Sinais claros de esturro são empregos extra com remunerações chorudas, posições surgidas no decorrer do exercício de funções, ligações com empresas ou lobbies diretamente influenciados por legislação em discussão. A Transparência Internacional publicou em 2018 um relatório sobre os rendimentos dos membros do Parlamento Europeu. Cerca de 60% dos deputados acumula funções com posições exteriores ao parlamento. Metade destas são pagas. Há 49 deputados que começaram uma atividade paga depois do início do mandato. Existem três deputados com cargos pagos em lóbis presentes no registo europeu de lóbis. Este escrutínio é possível porque as declarações de interesses e rendimento dos deputados estão diretamente acessíveis no site do Parlamento Europeu. À distância de um clique, qualquer uma de nós pode descarregar um documento PDF com o que cada deputado europeu ganha em cada ano e que outras funções exerce.

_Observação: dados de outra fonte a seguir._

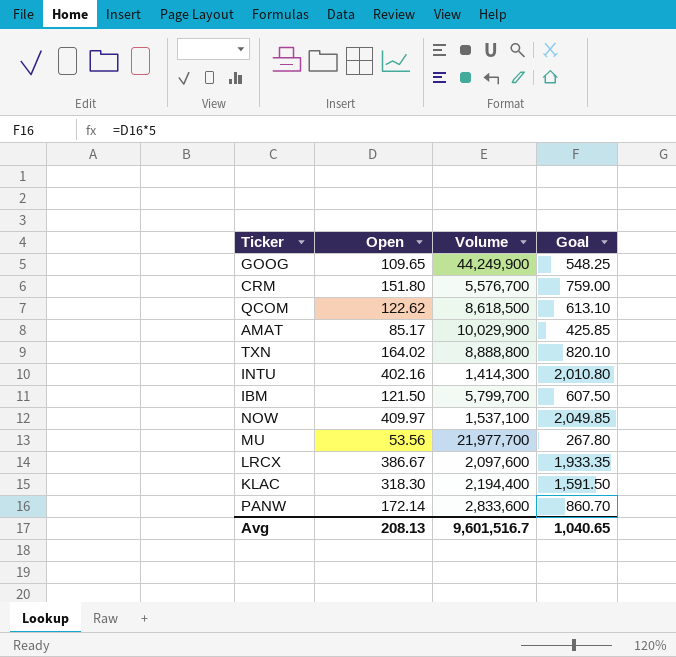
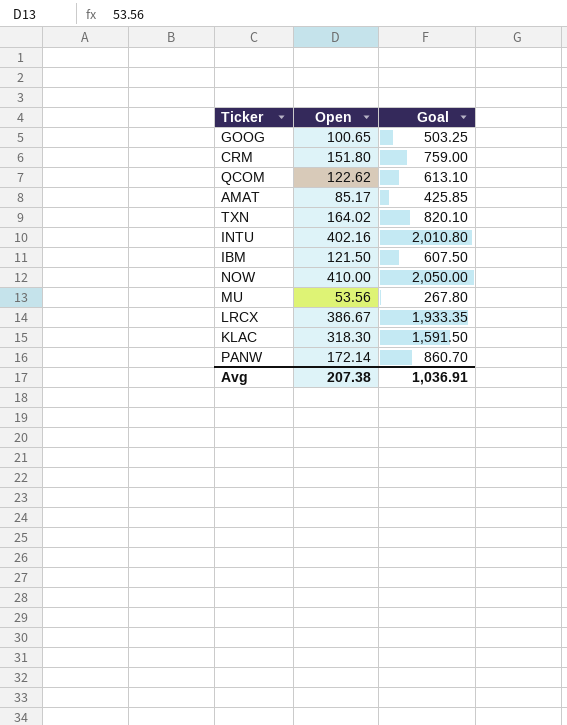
column Volume | position: 3 -> none
GOOG | Open: 109.65 -> 100.65
GOOG | Goal: 548.25 -> 503.25
NOW | Open: 409.97 -> 410.00
NOW | Goal: 2,049.85 -> 2,050.00
Avg | Open: 208.13 -> 207.38
Avg | Goal: 1,040.65 -> 1,036.91

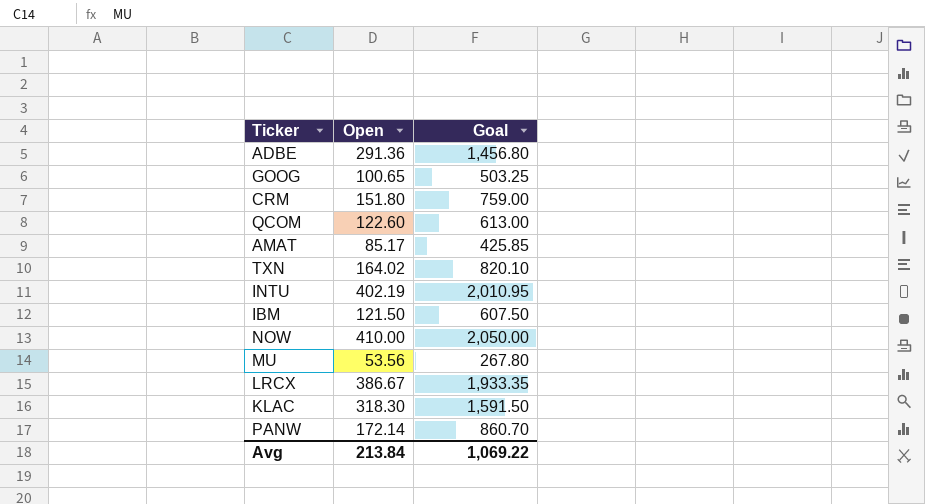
row ADBE: none -> 291.36 | 1,456.80
QCOM | Open: 122.62 -> 122.60
QCOM | Goal: 613.10 -> 613.00
INTU | Open: 402.16 -> 402.19
INTU | Goal: 2,010.80 -> 2,010.95
Avg | Open: 207.38 -> 213.84
Avg | Goal: 1,036.91 -> 1,069.22

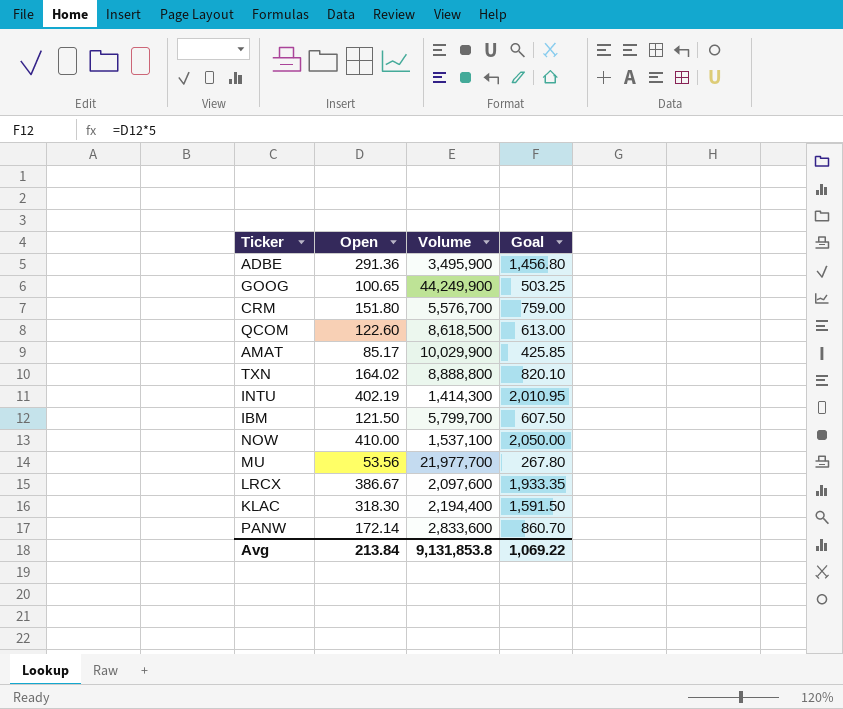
column Volume | position: none -> 3

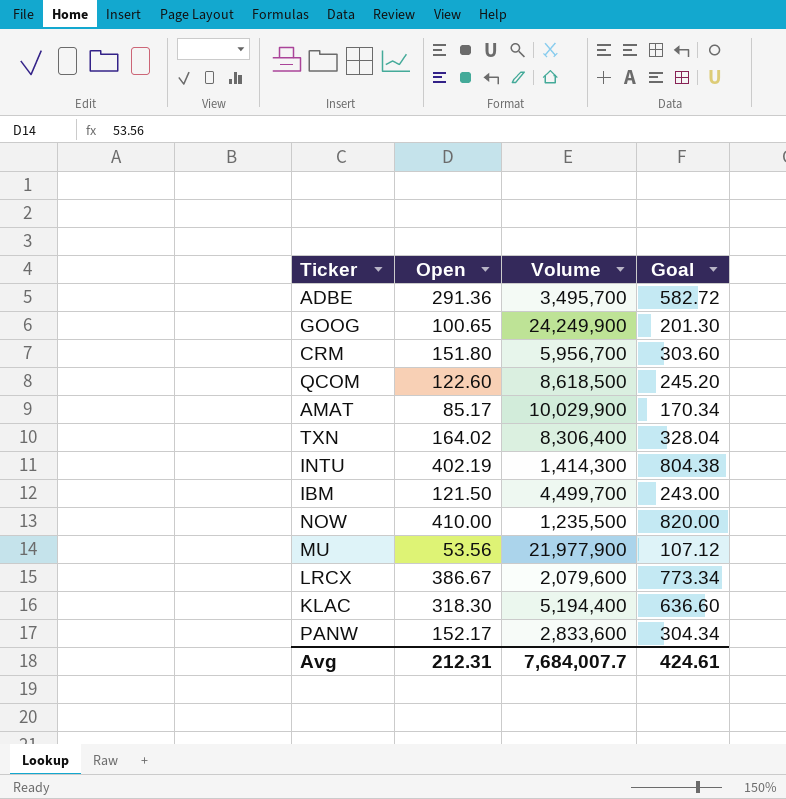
column Goal | formula: [Open] * 5 -> [Open] * 2
ADBE | Volume: 3,495,900 -> 3,495,700
GOOG | Volume: 44,249,900 -> 24,249,900
CRM | Volume: 5,576,700 -> 5,956,700
TXN | Volume: 8,888,800 -> 8,306,400
IBM | Volume: 5,799,700 -> 4,499,700
NOW | Volume: 1,537,100 -> 1,235,500
MU | Volume: 21,977,700 -> 21,977,900
LRCX | Volume: 2,097,600 -> 2,079,600
KLAC | Volume: 2,194,400 -> 5,194,400
PANW | Open: 172.14 -> 152.17
Avg | Open: 213.84 -> 212.31
Avg | Volume: 9,131,853.8 -> 7,684,007.7
Avg | Goal: 1,069.22 -> 424.61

Já em Portugal, a consulta das declarações de rendimentos é teoricamente possível, mas na prática envolve um processo complicado que passa por deslocar-se presencialmente ao Tribunal Constitucional, consultar as declarações em papel, tomar notas apenas recorrendo a papel e caneta. Mais: existe um limite diário de declarações que se pode consultar. A revista Sábado passou mais de um mês do verão de 2018 para conseguir recolher informação sobre 371 titulares de cargos públicos. Com um sistema semelhante ao do Parlamento Europeu, as declarações de 371 políticos demorariam talvez um par de horas a obter. O Parlamento Europeu não é o único a disponibilizar esta informação online. Um artigo de 2012 de Benny Geys e Karsten Mause, intitulado Moonlighting Politicians: A Survey and Research Agenda, publicado no Journal of Legislative Studies, foi à procura de todos os países com acesso “fácil e online” a informação sobre rendimentos e interesses individuais de políticos. E encontrou vários: Áustria, Dinamarca, Finlândia, Alemanha, Irlanda, Holanda, Nova Zelândia, Noruega, África do Sul, Suíça, Reino Unido. Neste último, os políticos são obrigados a declarar os empregos dos familiares diretos (filhas, filhos, cônjuges) e essa informação também é pública. O que teria poupado algumas horas de trabalho aos jornalistas que foram, nas últimas semanas, destapando as teias familiares no governo.
A Comissão propôs a criação de uma Entidade da Transparência, a funcionar na órbita do Tribunal Constitucional, que vai ter competências de fiscalização das declarações de rendimentos dos deputados e também decidir como publicitará as declarações e que dados poderão ser públicos. Ora aí está: verbo “publicitar”, adjetivo “público”. Duas palavras da mesma família, que os deputados da Comissão de Transparência desconhecem. Por isso, deliberadamente empurraram com a barriga esta questão fundamental em vez de deixarem claro desde já que devíamos ter, para cada deputado e cada ano, a lista de interesses e rendimentos disponíveis na Internet. Não podemos contentar-nos com menos do que isto. Se estavam com falta de inspiração, bastava consultar o site do Parlamento Europeu. Ou pegar na lista acima de países com acesso “fácil e online”.